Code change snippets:

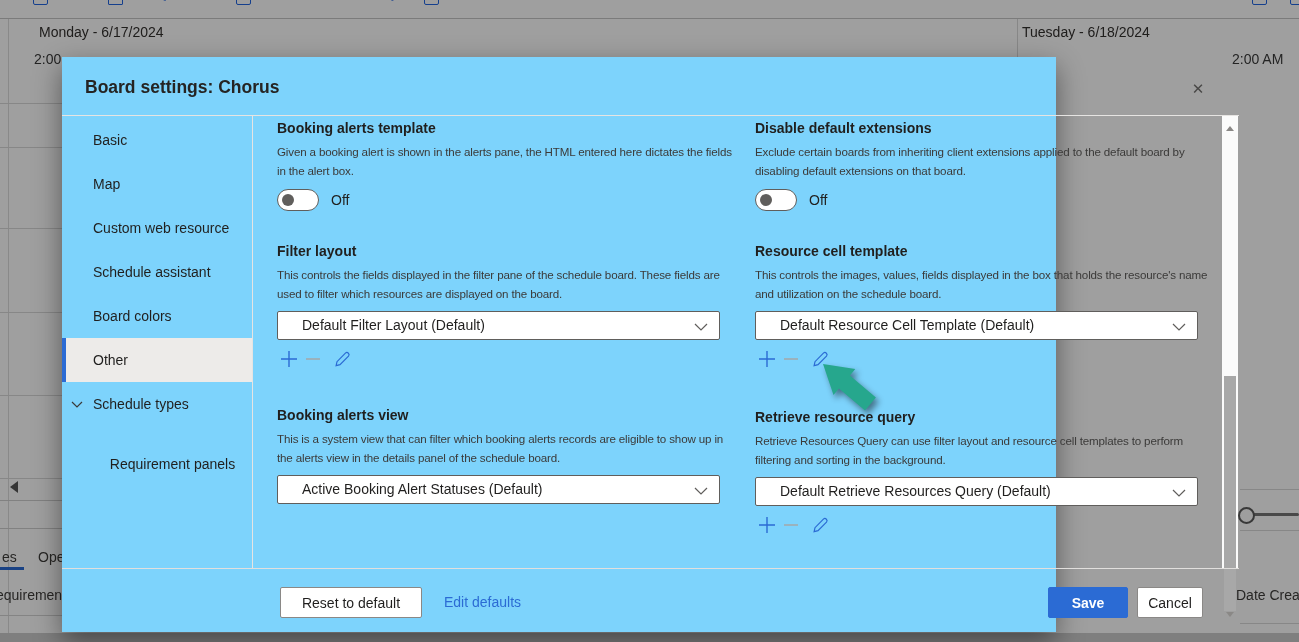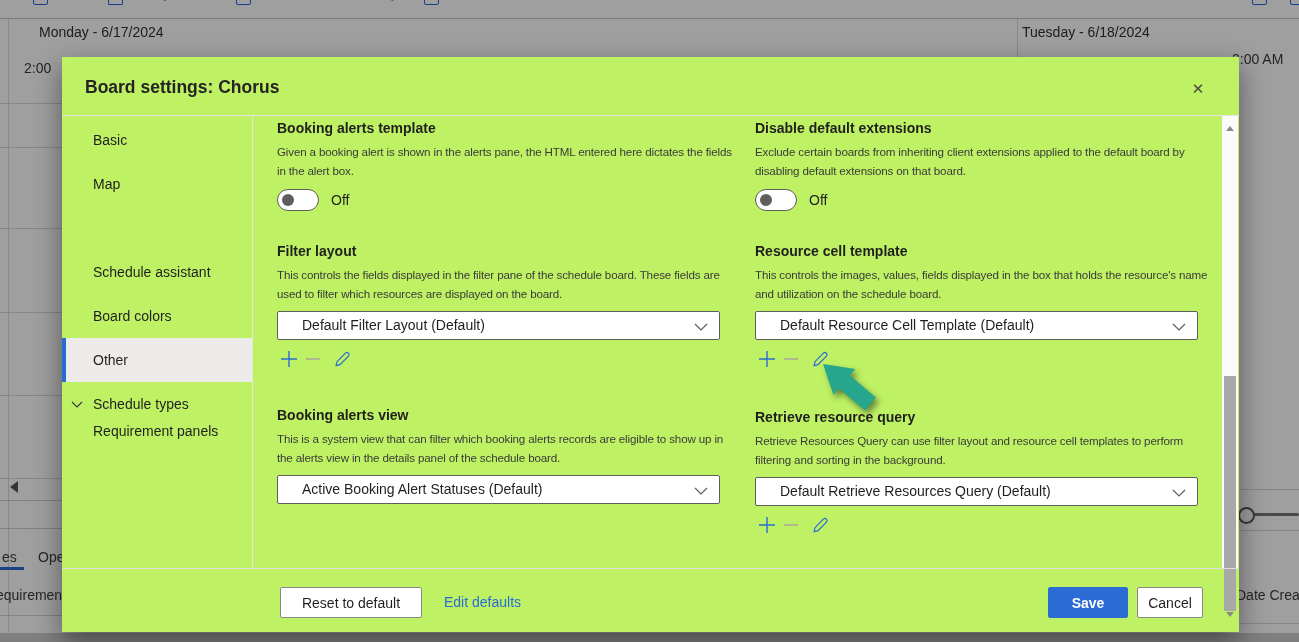--- a/index.html
+++ b/index.html
@@ -19,21 +19,21 @@
   .bg-small{font-size:14px;color:#3f3d3b;position:absolute;white-space:nowrap;}
   .collapse-tri{position:absolute;width:0;height:0;border-top:6px solid transparent;
     border-bottom:6px solid transparent;border-right:8px solid #555;}
   .slider-line{position:absolute;height:3px;background:#757575;border-radius:2px;}
   .slider-knob{position:absolute;width:13px;height:13px;border:2px solid #5a5a5a;border-radius:50%;background:#fdfdfd;}
   .tab-underline{position:absolute;height:3px;background:#2b6bd4;}
   .bottom-strip{position:absolute;left:0;top:633px;width:1299px;height:9px;background:#cccccc;}
   
   .overlay{position:absolute;inset:0;background:rgba(0,0,0,0.375);z-index:5;}
   
-  .modal{position:absolute;left:62px;top:57px;width:1177px;height:575px;background:#bef264;z-index:10;
+  .modal{position:absolute;left:62px;top:57px;width:994px;height:575px;background:#7dd3fc;z-index:10;
     box-shadow:0 10px 26px rgba(0,0,0,0.45);}
   .modal-title{position:absolute;left:23px;top:20px;font-size:17.5px;font-weight:600;color:#252423;}
   .close-btn{position:absolute;left:1124px;top:20px;width:24px;height:24px;font-size:15px;color:#494847;
     display:flex;align-items:center;justify-content:center;cursor:pointer;}
   .hdr-div{position:absolute;left:0;top:58px;width:1177px;height:1px;background:#e6e4e2;}
   
   .side-item{position:absolute;left:0;width:190px;height:44px;display:flex;align-items:center;
     font-size:14px;color:#201f1e;cursor:pointer;}
   .side-item .lbl{margin-left:31px;}
   .side-item.selected{background:#edebe9;}
@@ -93,21 +93,21 @@
         <span class="tb-ic" style="left:1290px;"></span>
       </div>
     </div>
 
     <div class="hline" style="left:0;top:18px;width:1299px;background:#c6c6c6;"></div>
     <div class="vline" style="left:8px;top:19px;height:614px;background:#dcdcdc;"></div>
     <div class="vline" style="left:1017px;top:19px;height:61px;"></div>
 
     <span class="day-label" style="left:22px;margin-left:17px;">Monday - 6/17/2024</span>
     <span class="day-label" style="left:1022px;">Tuesday - 6/18/2024</span>
-    <span class="time-label" style="left:24px;margin-top:9px;">2:00</span>
+    <span class="time-label" style="left:34px;">2:00</span>
     <span class="time-label" style="left:1232px;">2:00 AM</span>
 
     <div class="hline" style="left:0;top:103px;width:62px;"></div>
     <div class="hline" style="left:0;top:147px;width:62px;"></div>
     <div class="hline" style="left:0;top:228px;width:62px;"></div>
     <div class="hline" style="left:0;top:312px;width:62px;"></div>
     <div class="hline" style="left:0;top:395px;width:62px;"></div>
     <div class="hline" style="left:0;top:478px;width:62px;"></div>
     <div class="hline" style="left:0;top:500px;width:62px;background:#cfcfcf;"></div>
     <div class="hline" style="left:0;top:528px;width:62px;background:#cfcfcf;"></div>
@@ -136,36 +136,39 @@
     <div class="modal-title">Board settings: Chorus</div>
     <div class="close-btn">✕</div>
     <div class="hdr-div"></div>
 
     <div class="side-item" style="top:105px;">
       <span class="lbl">Map</span>
       </div>
     <div class="side-item" style="top:61px;">
       <span class="lbl">Basic</span>
       </div>
+    <div class="side-item" style="top:149px;">
+      <span class="lbl">Custom web resource</span>
+      </div>
     <div class="side-item" style="top:237px;">
       <span class="lbl">Board colors</span>
       </div>
     <div class="side-item" style="top:193px;">
       <span class="lbl">Schedule assistant</span>
       </div>
     <div class="side-item selected" style="top:281px;">
       <span class="lbl">Other</span>
       </div>
     <div class="side-item" style="top:325px;">
       <svg class="side-chev" width="12" height="7" viewBox="0 0 12 7">
         <polyline points="1,1 6,6 11,1" fill="none" stroke="#3b3a39" stroke-width="1.2"></polyline>
         </svg>
       <span class="lbl">Schedule types</span>
       </div>
-    <div class="side-item" style="top:352px;">
+    <div class="side-item" style="top:385px;justify-content:center;">
       <span class="lbl">Requirement panels</span>
       </div>
 
     <div class="v-div"></div>
 
     <div class="section" style="left:215px;top:63px;">
       <div class="sec-title">Booking alerts template</div>
       <div class="sec-desc">Given a booking alert is shown in the alerts pane, the HTML entered here dictates the fields in the alert box.</div>
       <div class="toggle-row">
         <div class="toggle">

### Assignment
Wherever the word "vline" appears in the data, return the whole line.

### Result for this task
     <div class="vline" style="left:8px;top:19px;height:614px;background:#dcdcdc;"></div>
     <div class="vline" style="left:1017px;top:19px;height:61px;"></div>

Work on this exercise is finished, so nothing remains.